Would it be possible to output exactly, and only, the lines below from the one holding "font-style: italic ->" to the last line, both included, with every picture left out?
(Beginning of Records for this exercise)
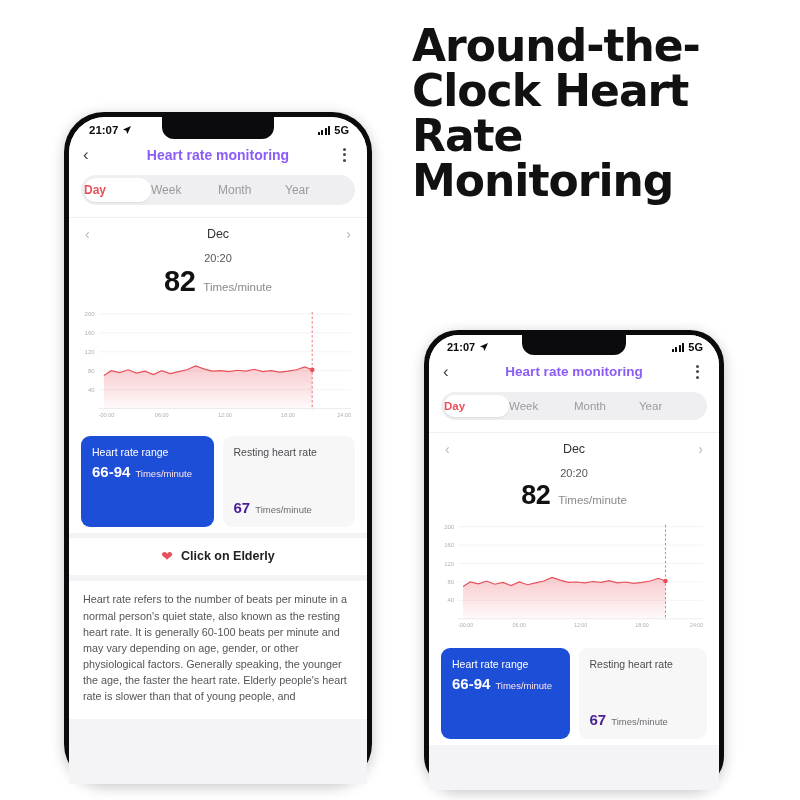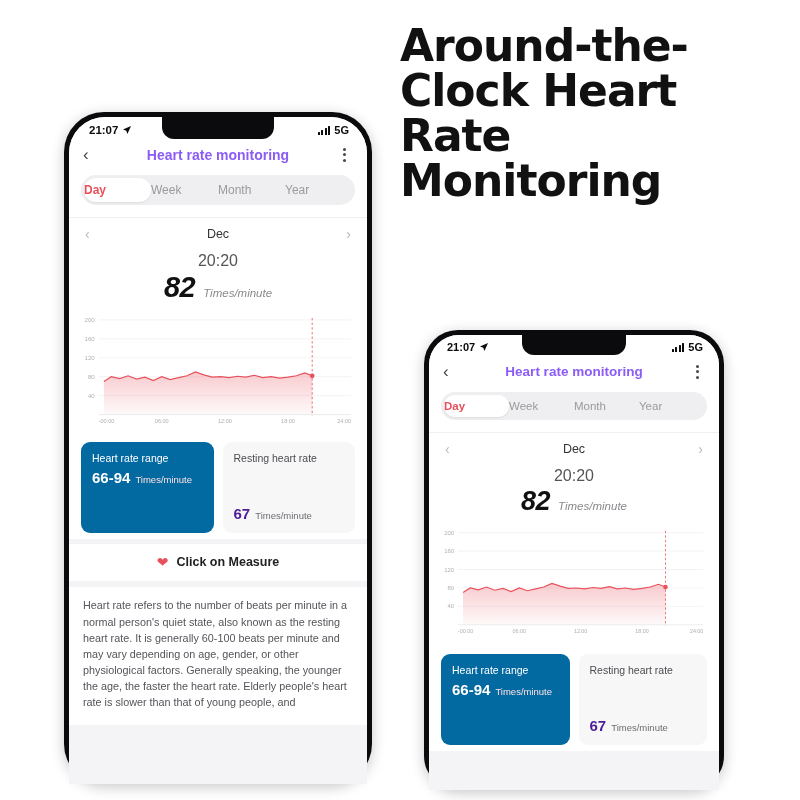"Around-the-Clock Heart Rate Monitoring" .promo { left: 400px -> 412px }
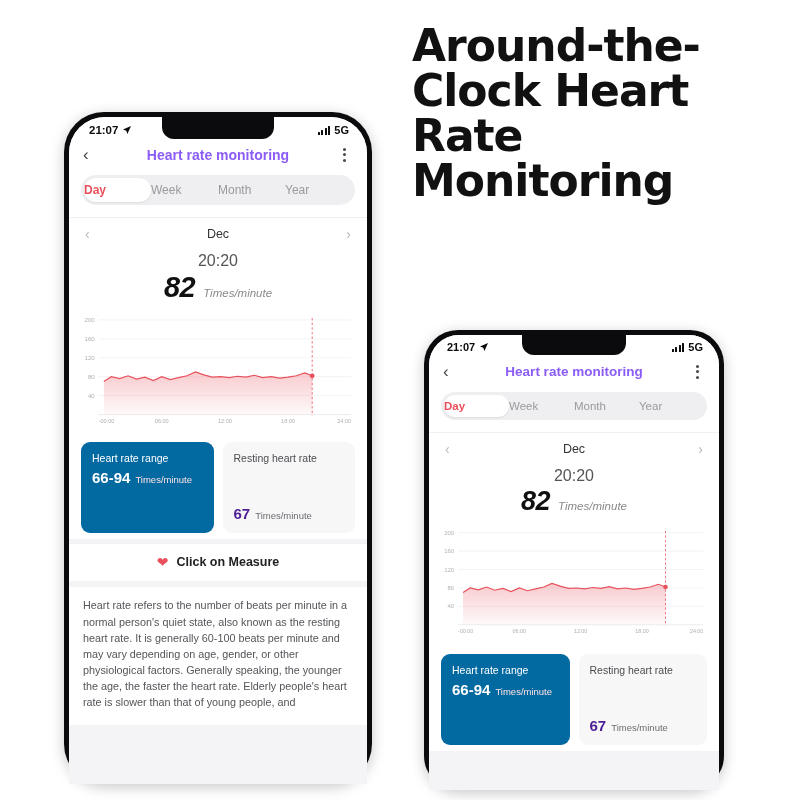"20:20" .reading-time { font-size: 16px -> 11px }
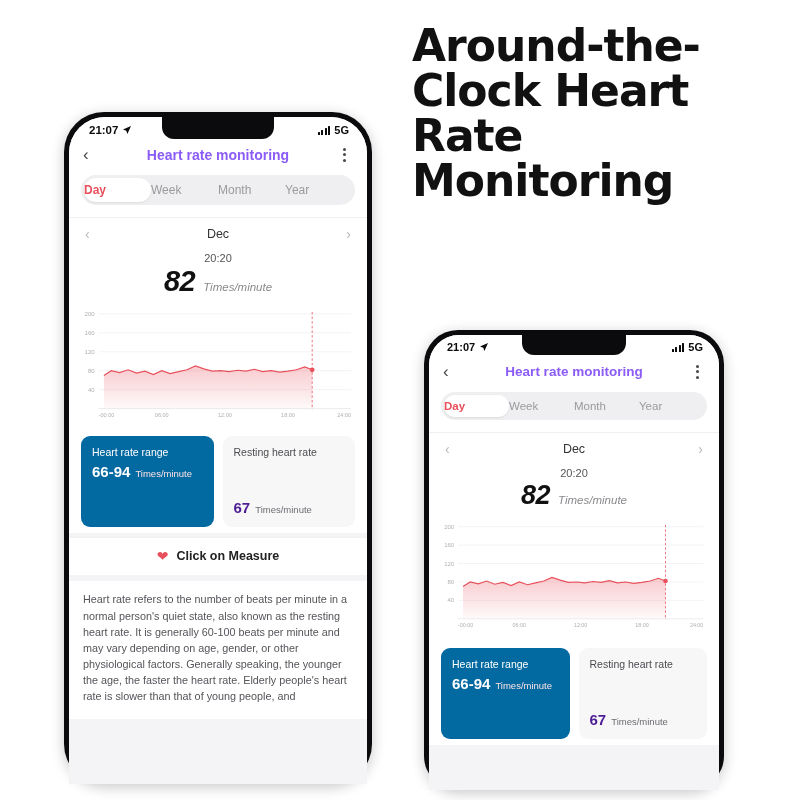"82" .reading-row { font-style: italic -> none }
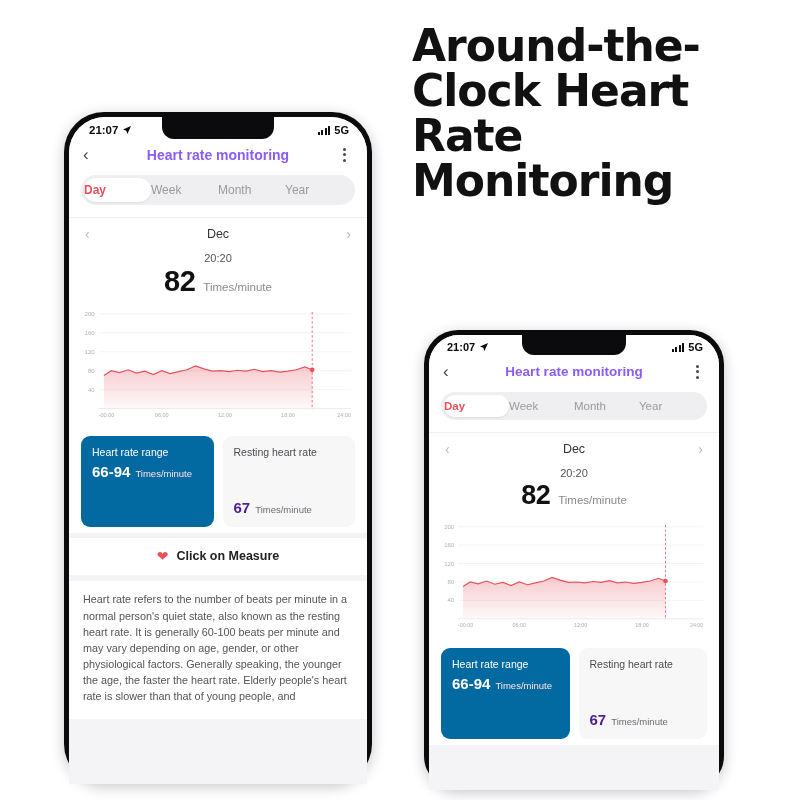"Heart rate range" .tile.primary { background: #0369a1 -> #1d4ed8 }
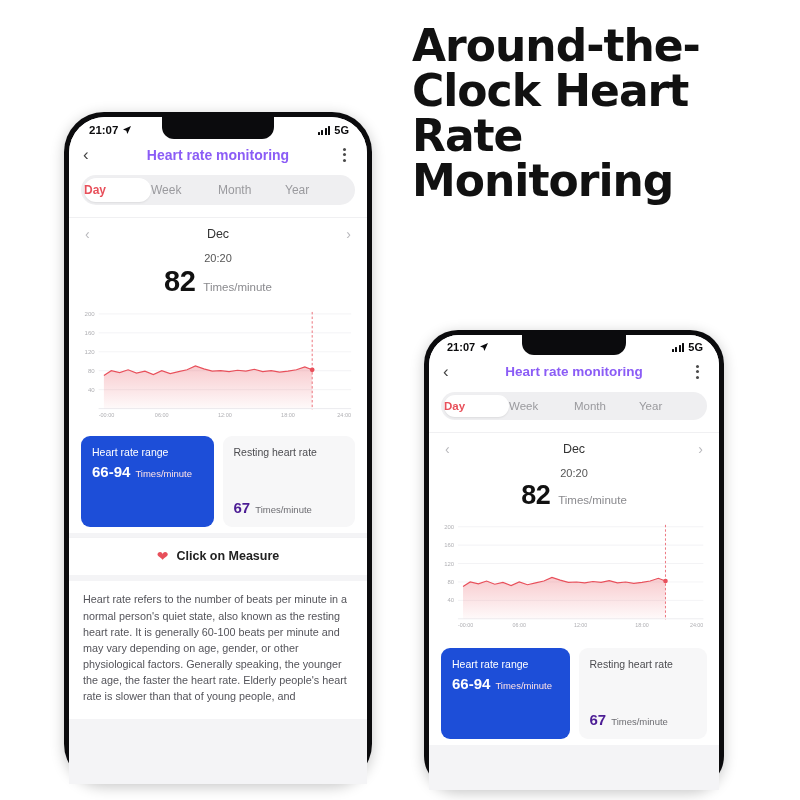"Click on Measure" span.measure-label { text: Measure -> Elderly }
(End of Records for this exercise)
Output of the exercise:
"82" .reading-row { font-style: italic -> none }
"Heart rate range" .tile.primary { background: #0369a1 -> #1d4ed8 }
"Click on Measure" span.measure-label { text: Measure -> Elderly }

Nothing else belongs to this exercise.